全てが陽動に見えるように、どれもが奇を衒った一撃を放つための布石であるかのように、視線を奪うために、攻撃目標を定めさせないために。
だからーー
飛び上がったシラヌイに目を奪われる、次の瞬間に特攻してくるセンダイに眼を奪われる、飛び上がったいかづちに目を奪われる。咆哮を上げて目前に迫らんとするセンダイに目を奪われる、気迫の篭った怒声を発しながら武器弾薬をところかまわずばらまくシラヌイの上を行くいかづちに目を奪われる。両手を振りかぶったいかづちから放たれた、以前、腕を奪っていったに憎くて憎くて仕方がなくて夜も眠れなくて今まで生きてきた一生の中でこれほどまでに誰かのことを思い続けたことの経験のないほど思い焦がれた因縁浅からぬ怨敵の姿に目を奪われて。怒りで目の前が真紅に染まり、全ての理性が蒸発する。
「ーーォノレェェェェェェエエエエエエエエエエエエエエエエエエエエエエエエエエエエ!」
また貴様か、貴様なのか!
よくもよくもよくもよくもよくも!あれもこれもそれもどれもあいつもこいつもどいつも!

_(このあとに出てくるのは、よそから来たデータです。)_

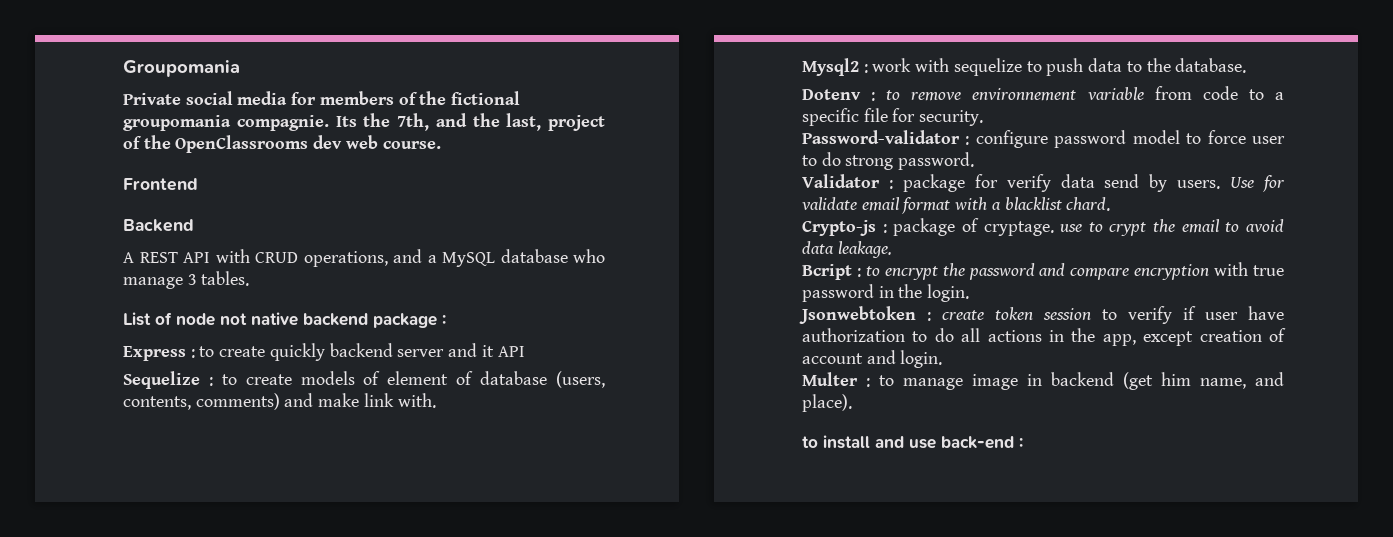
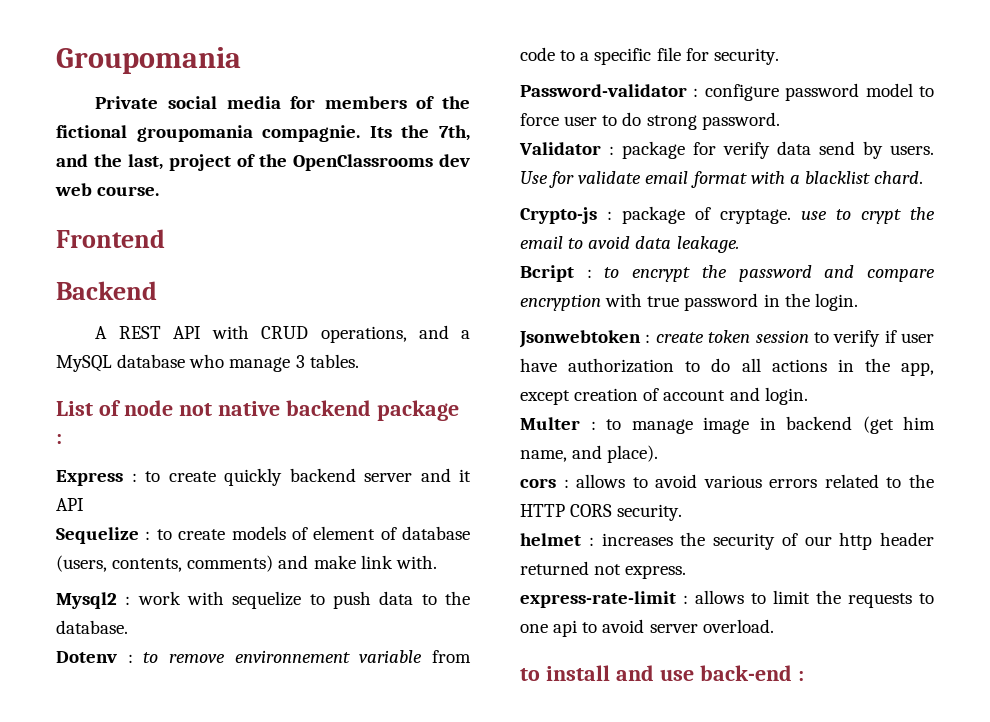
(852, 403) none -> [520,474,934,488] [520,504,683,521] [520,532,934,550] [520,561,687,579] [520,590,934,608] [520,619,774,637] // cors : allows to avoid various errors related to the HTTP CORS security. // helmet : increases the security of our http header returned not express. // express-rate-limit : allows to limit the requests to one api to avoid server overload.

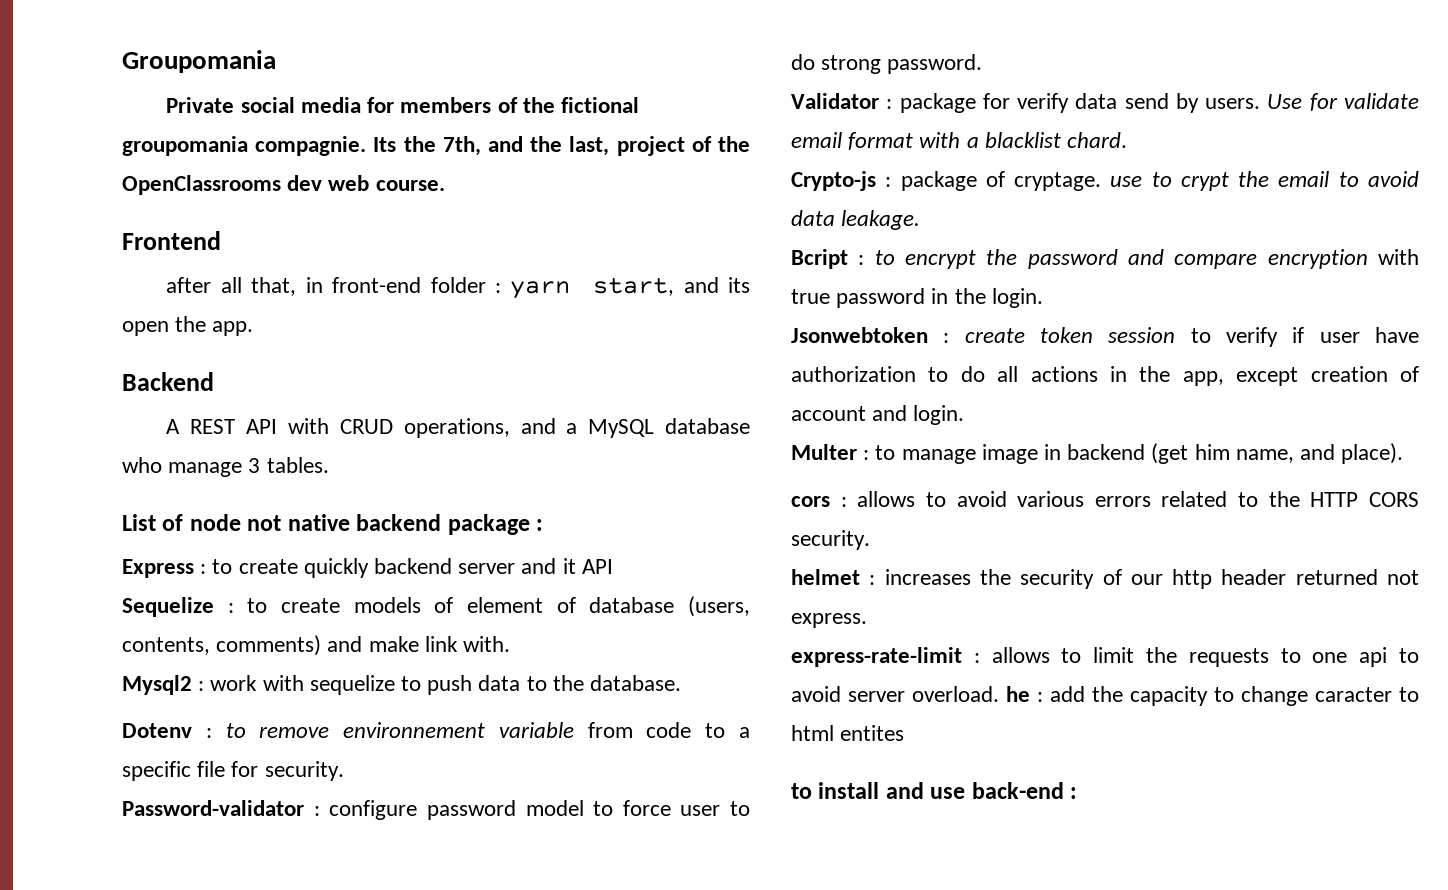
(165, 238) none -> [166,277,750,299] [122,316,254,336] // after all that, in front-end folder : yarn start, and its open the app.
(774, 626) none -> [1006,686,1419,706] [791,725,905,741] he : add the capacity to change caracter to html entites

今日の朝も昼も夜も全て貴様のせいか貴様のせいだな貴様のせいに決まっている許してなるものか許してやらない許されざるべきものだ
ーー今すぐ殺してやる!
直上に目を奪われた、いやさ怒りに理性と思考を奪われたからこそ、気がつかない。
センダイが提督を受け止めるためだけに特攻を掛けたのに気がつかない。
シラヌイが顔面を蒼白に染めながら後ろに回り込んでいるのに気が付かない。
いかづちが笑いを堪えるために顔面痙攣を起こしながら眼をギラギラと輝かせて、提督に続いて特攻しているのに気が付かない。
ーー白い抜手が頬を掠める。
提督の頬を、文字通り皮一枚引き裂いて。
急降下してきた間抜けを一撃で確実にこの手で屠ってやるという意気込みが全身から感じられる渾身の構えで放たれた必殺のそれが。
「センダイ」
「…なんだ」
「さすがだ」
「…フッ」
処刑台の執刀鎌にかかっていた提督を忍者装束が掻っ攫い。
驚愕に目を見開いた間抜けの、隙だらけになった背中と直上から、一撃で確実にこの手で屠ってやるという意気込みが全身から感じられる渾身の構えで。
パイルバンカーよろしく、魚雷が撃ち込まれた。